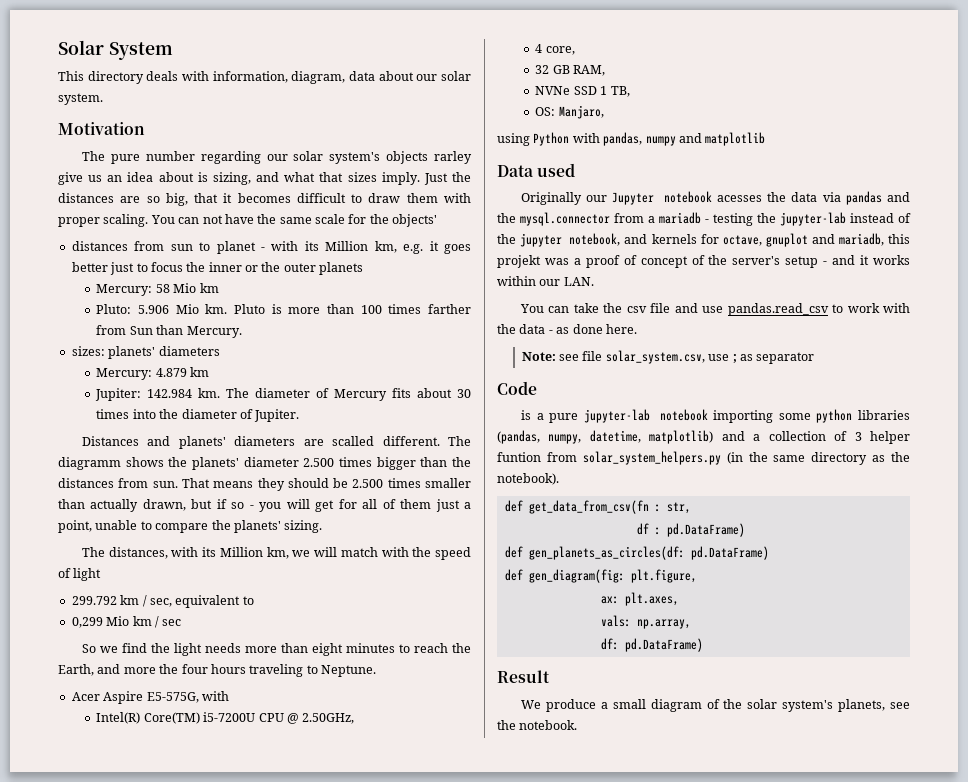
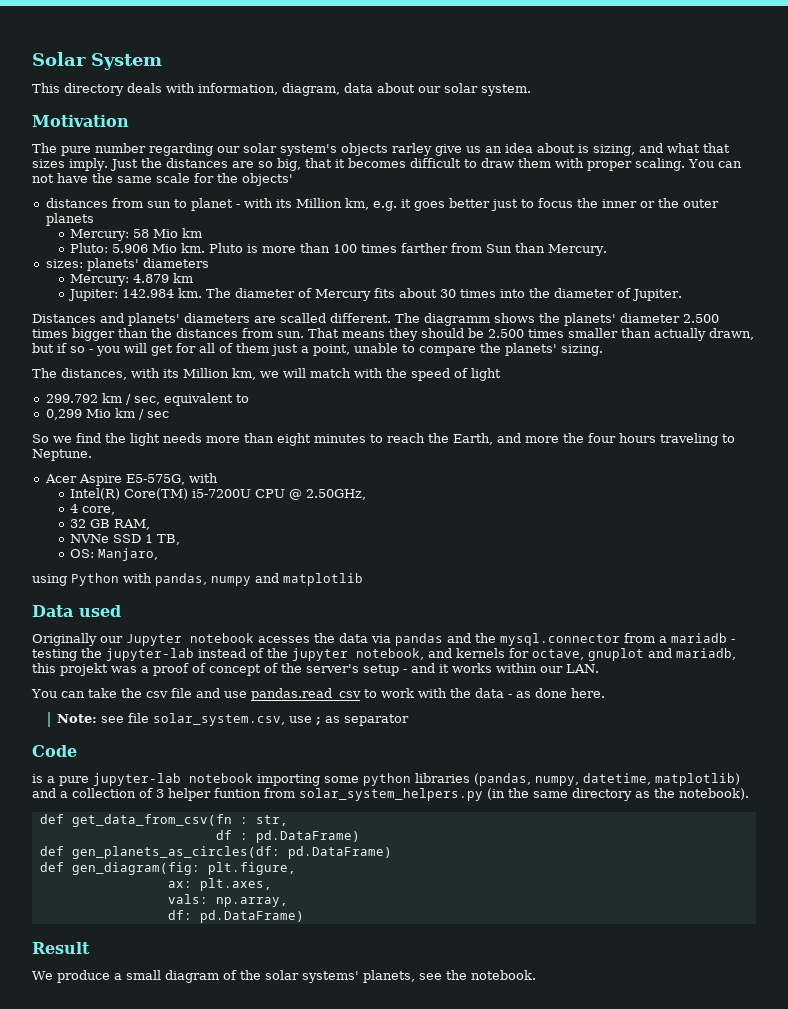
- We produce a small diagram of the solar system's planets, see the notebook.
+ We produce a small diagram of the solar systems' planets, see the notebook.

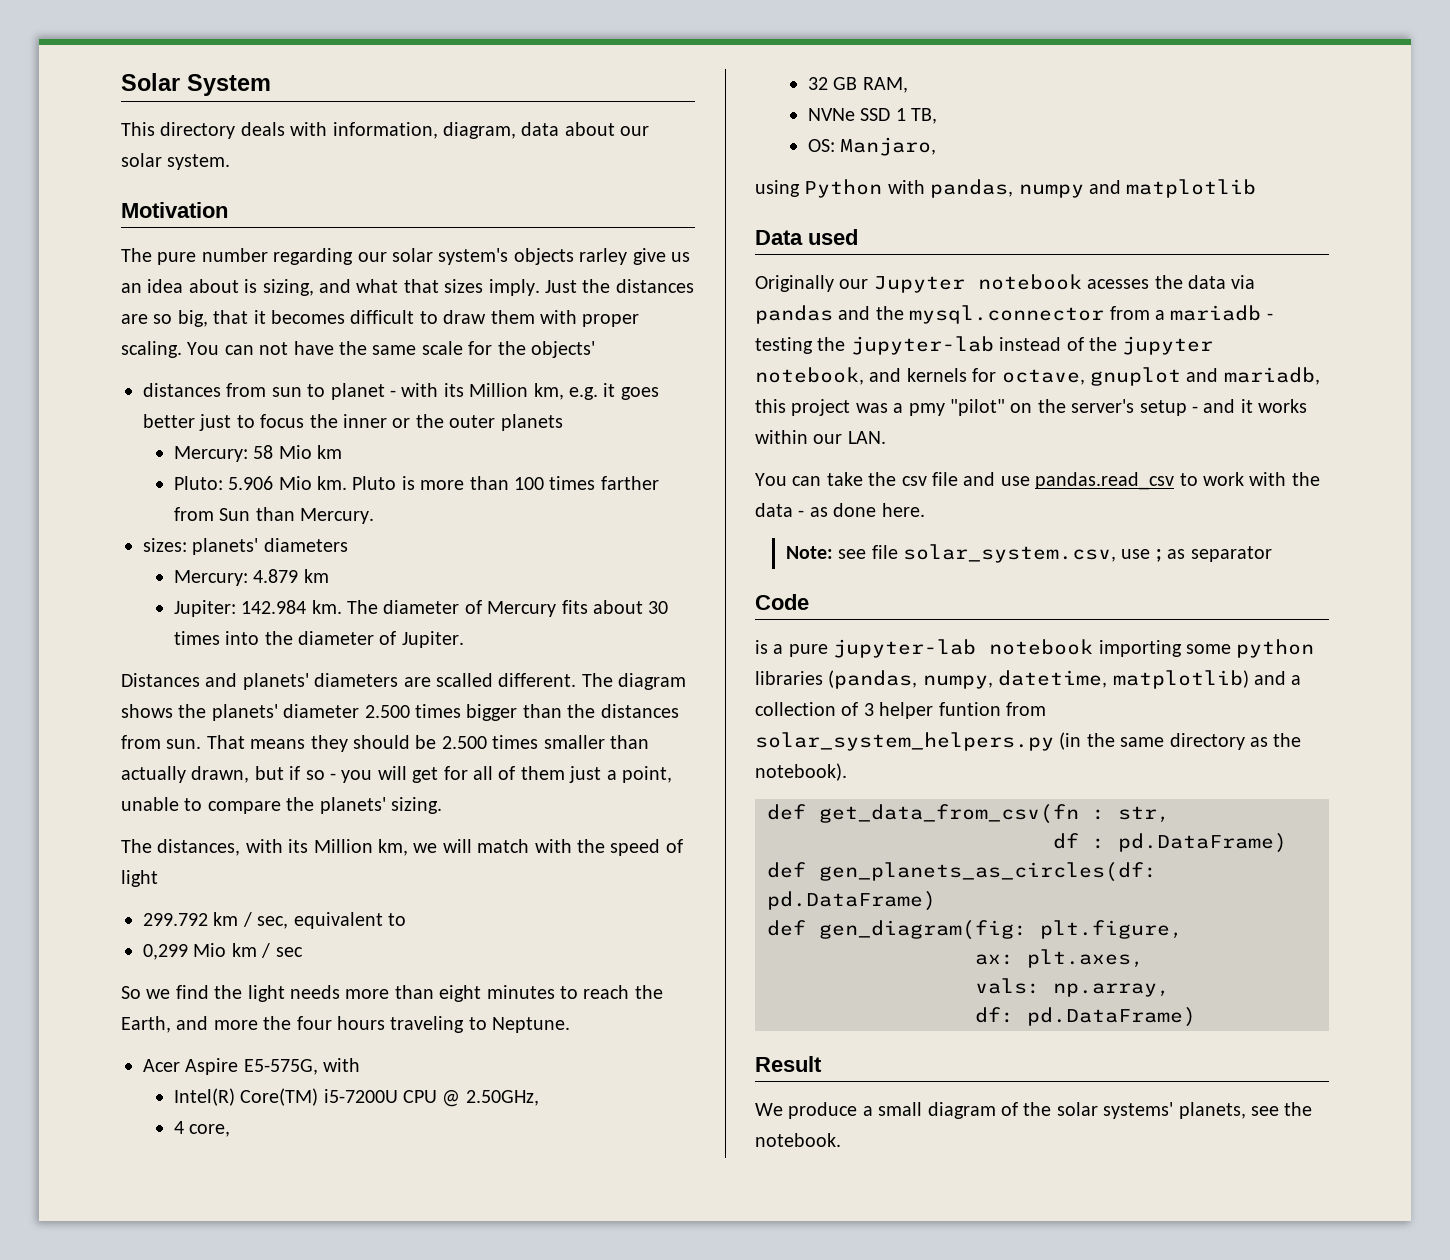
- The diagramm shows the planets' diameter 2.500 times bigger than the distances from sun.
+ The diagram shows the planets' diameter 2.500 times bigger than the distances from sun.
- Originally our Jupyter notebook acesses the data via pandas and the mysql.connector from a mariadb - testing the jupyter-lab instead of the jupyter notebook, and kernels for octave, gnuplot and mariadb, this projekt was a proof of concept of the server's setup - and it works within our LAN.
+ Originally our Jupyter notebook acesses the data via pandas and the mysql.connector from a mariadb - testing the jupyter-lab instead of the jupyter notebook, and kernels for octave, gnuplot and mariadb, this project was a pmy "pilot" on the server's setup - and it works within our LAN.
────────
§ **Brief**:
In the records above, each line with the string "solar" should be copied.

§ **Exercise response**:
- We produce a small diagram of the solar system's planets, see the notebook.
+ We produce a small diagram of the solar systems' planets, see the notebook.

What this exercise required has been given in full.